Input records -
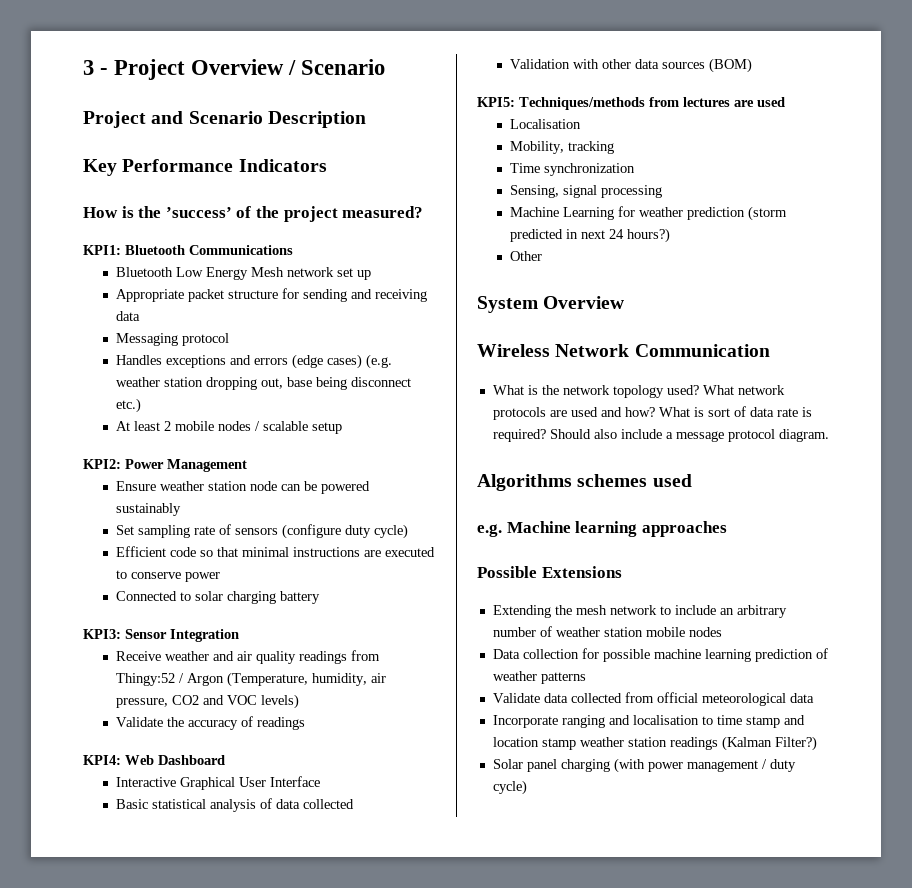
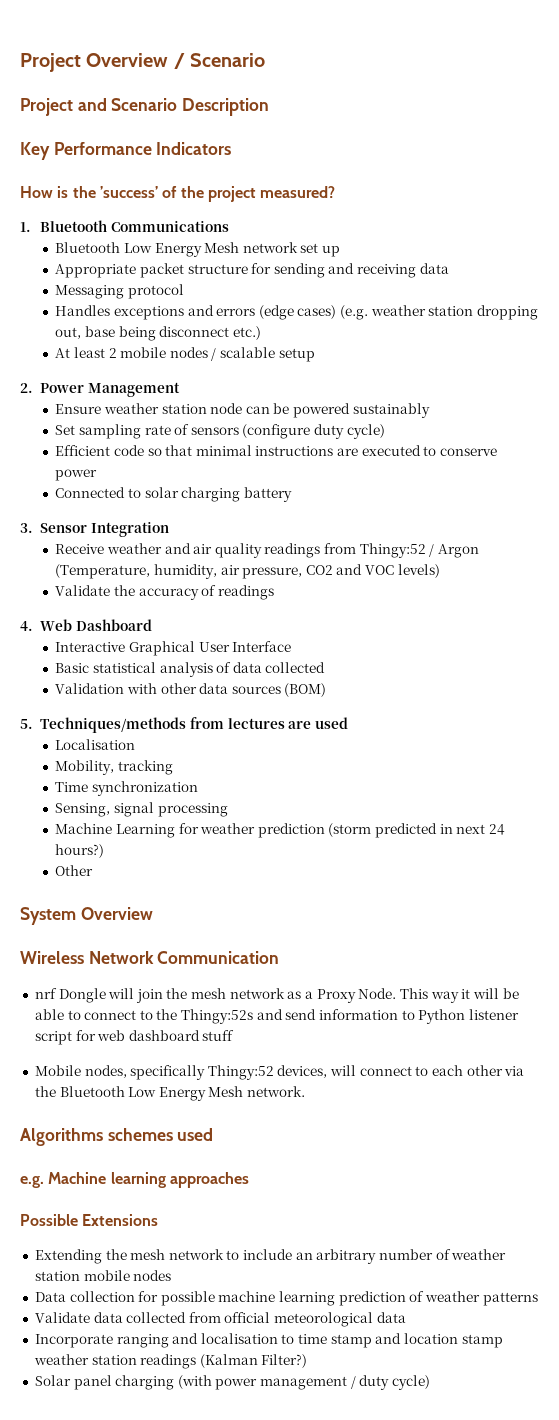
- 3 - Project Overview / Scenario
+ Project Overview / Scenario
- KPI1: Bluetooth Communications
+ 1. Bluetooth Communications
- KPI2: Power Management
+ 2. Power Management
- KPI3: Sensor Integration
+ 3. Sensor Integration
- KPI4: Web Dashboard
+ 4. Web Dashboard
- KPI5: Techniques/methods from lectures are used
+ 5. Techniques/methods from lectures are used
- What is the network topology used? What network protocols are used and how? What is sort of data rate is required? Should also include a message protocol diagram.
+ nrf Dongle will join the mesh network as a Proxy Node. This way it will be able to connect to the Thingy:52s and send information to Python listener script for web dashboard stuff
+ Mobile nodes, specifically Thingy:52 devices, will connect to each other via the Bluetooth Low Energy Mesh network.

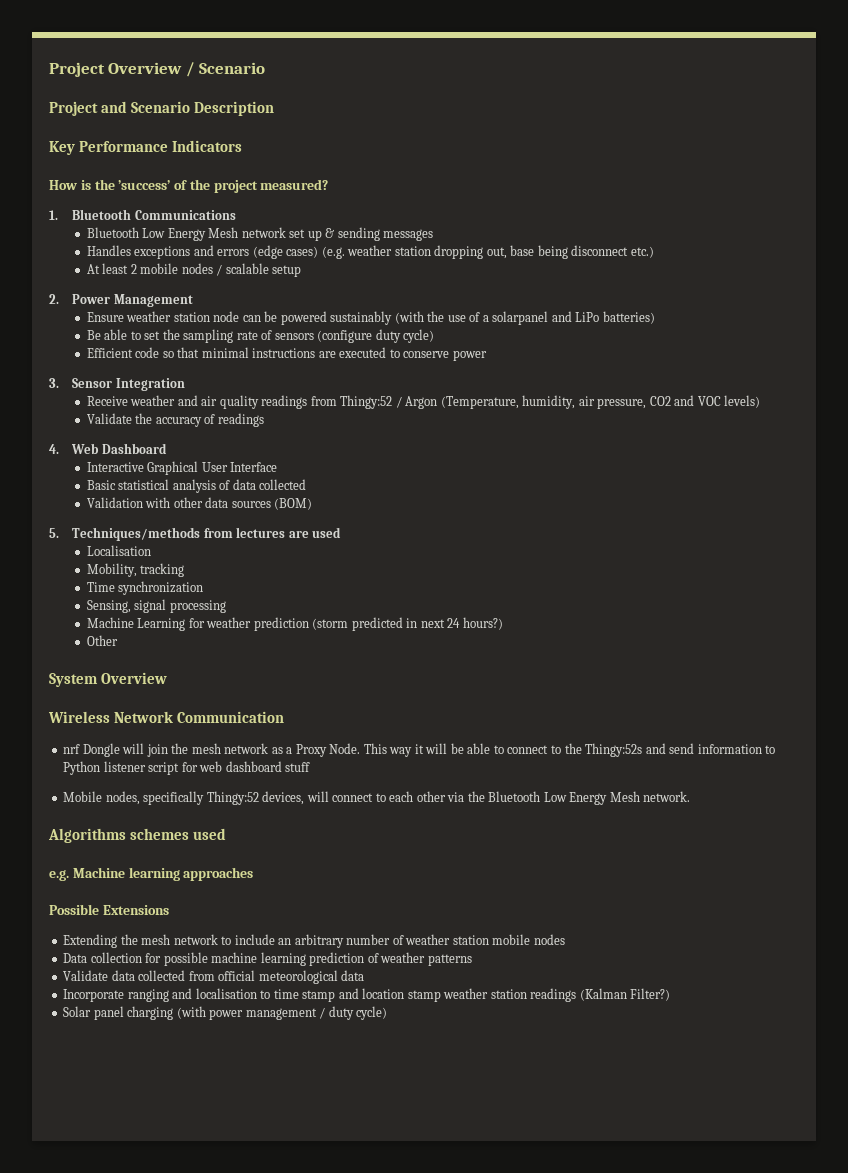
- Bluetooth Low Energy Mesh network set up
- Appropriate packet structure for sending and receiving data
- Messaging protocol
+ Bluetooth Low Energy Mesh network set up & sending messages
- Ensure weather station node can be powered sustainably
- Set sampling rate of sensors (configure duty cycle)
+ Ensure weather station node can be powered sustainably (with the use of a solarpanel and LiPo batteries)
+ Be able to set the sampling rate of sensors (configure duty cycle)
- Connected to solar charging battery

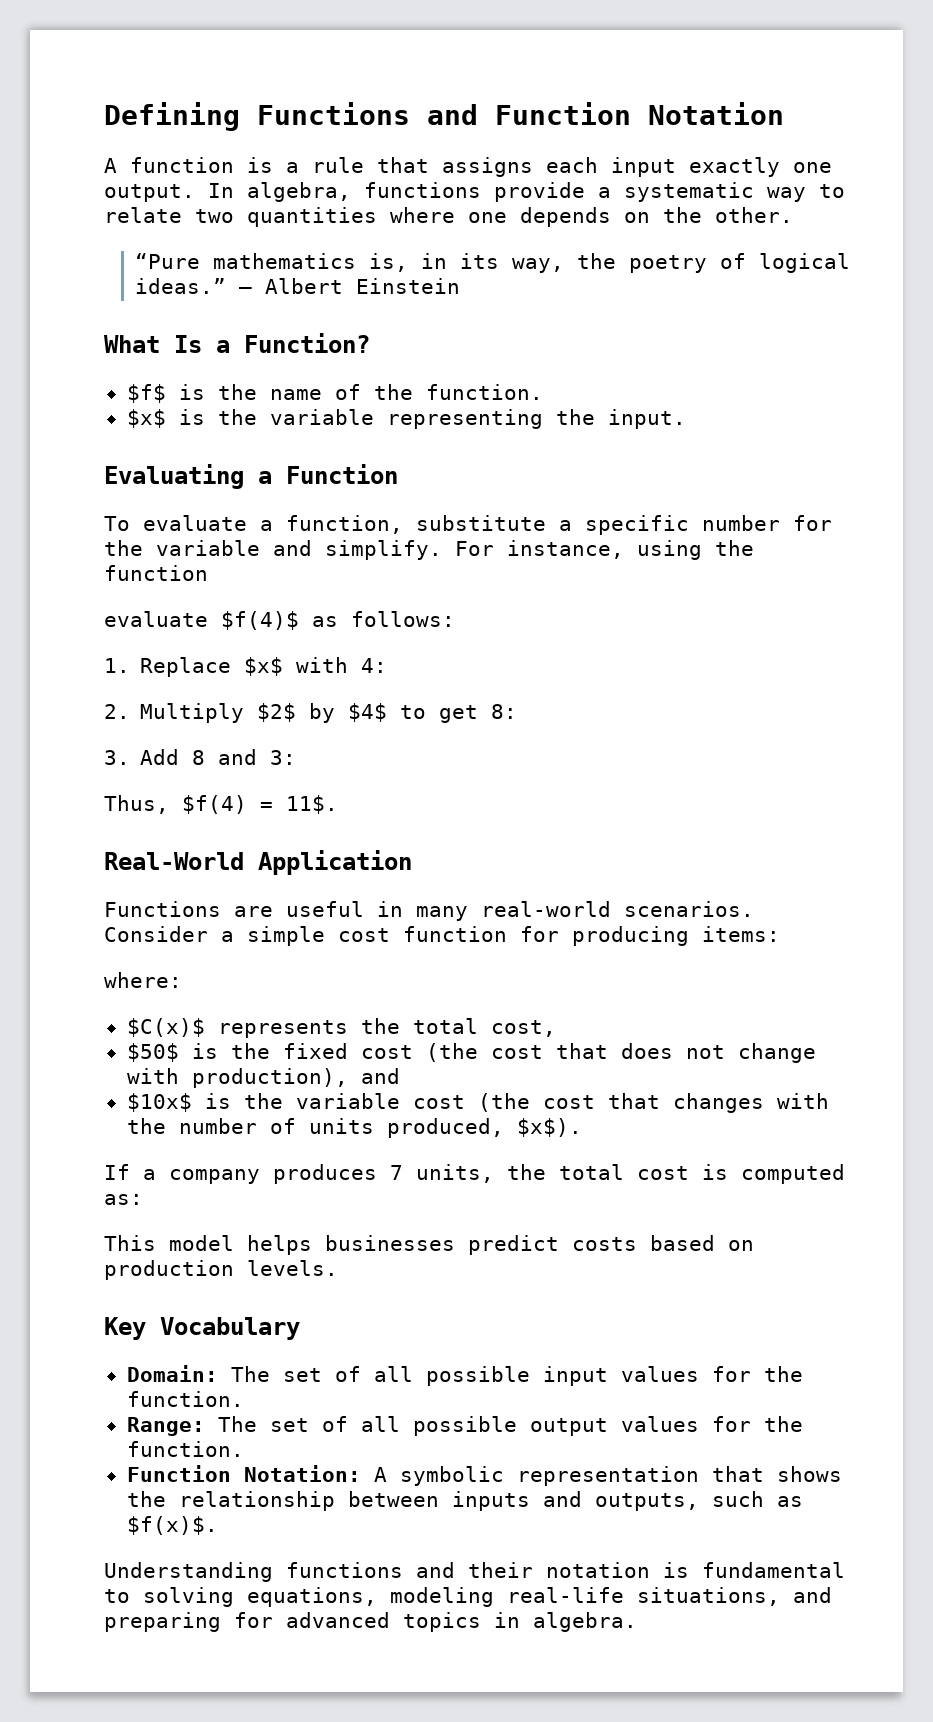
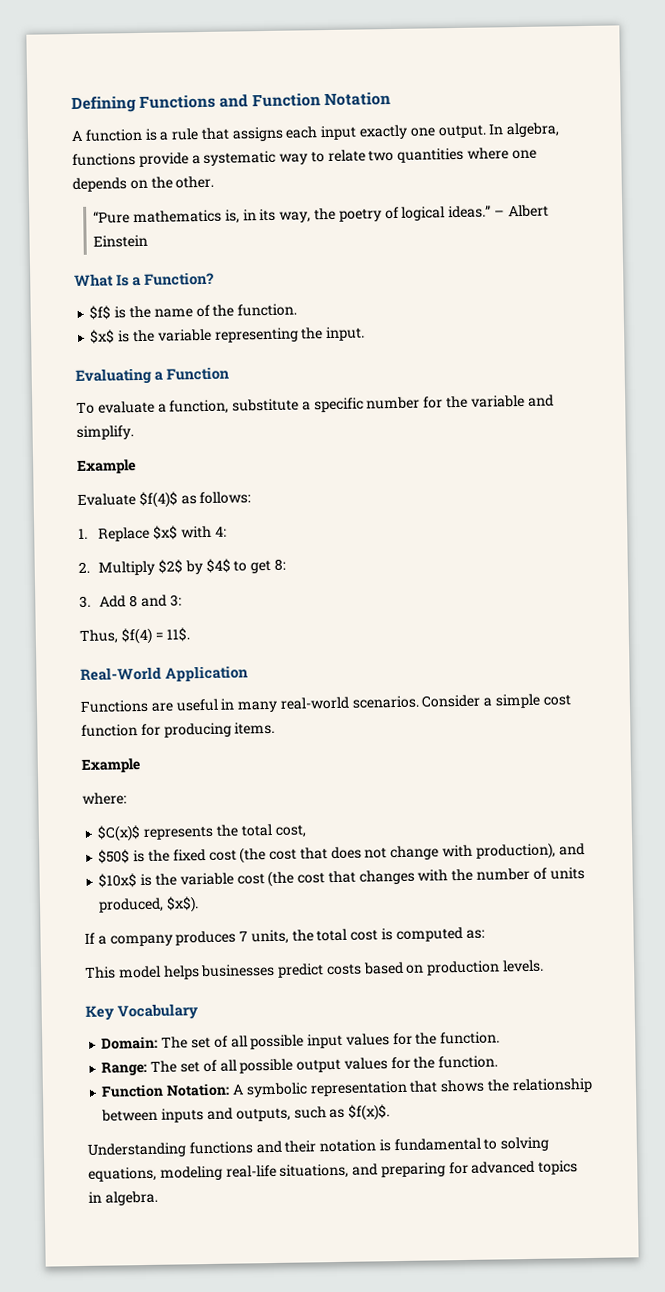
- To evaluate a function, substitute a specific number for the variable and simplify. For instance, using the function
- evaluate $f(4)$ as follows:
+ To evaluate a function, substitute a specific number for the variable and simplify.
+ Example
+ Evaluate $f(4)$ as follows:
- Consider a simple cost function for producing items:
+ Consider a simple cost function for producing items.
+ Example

What to do - Looking at the data above, show all lines where the word "weather" occurs.

Response to this task -
- Ensure weather station node can be powered sustainably
+ Ensure weather station node can be powered sustainably (with the use of a solarpanel and LiPo batteries)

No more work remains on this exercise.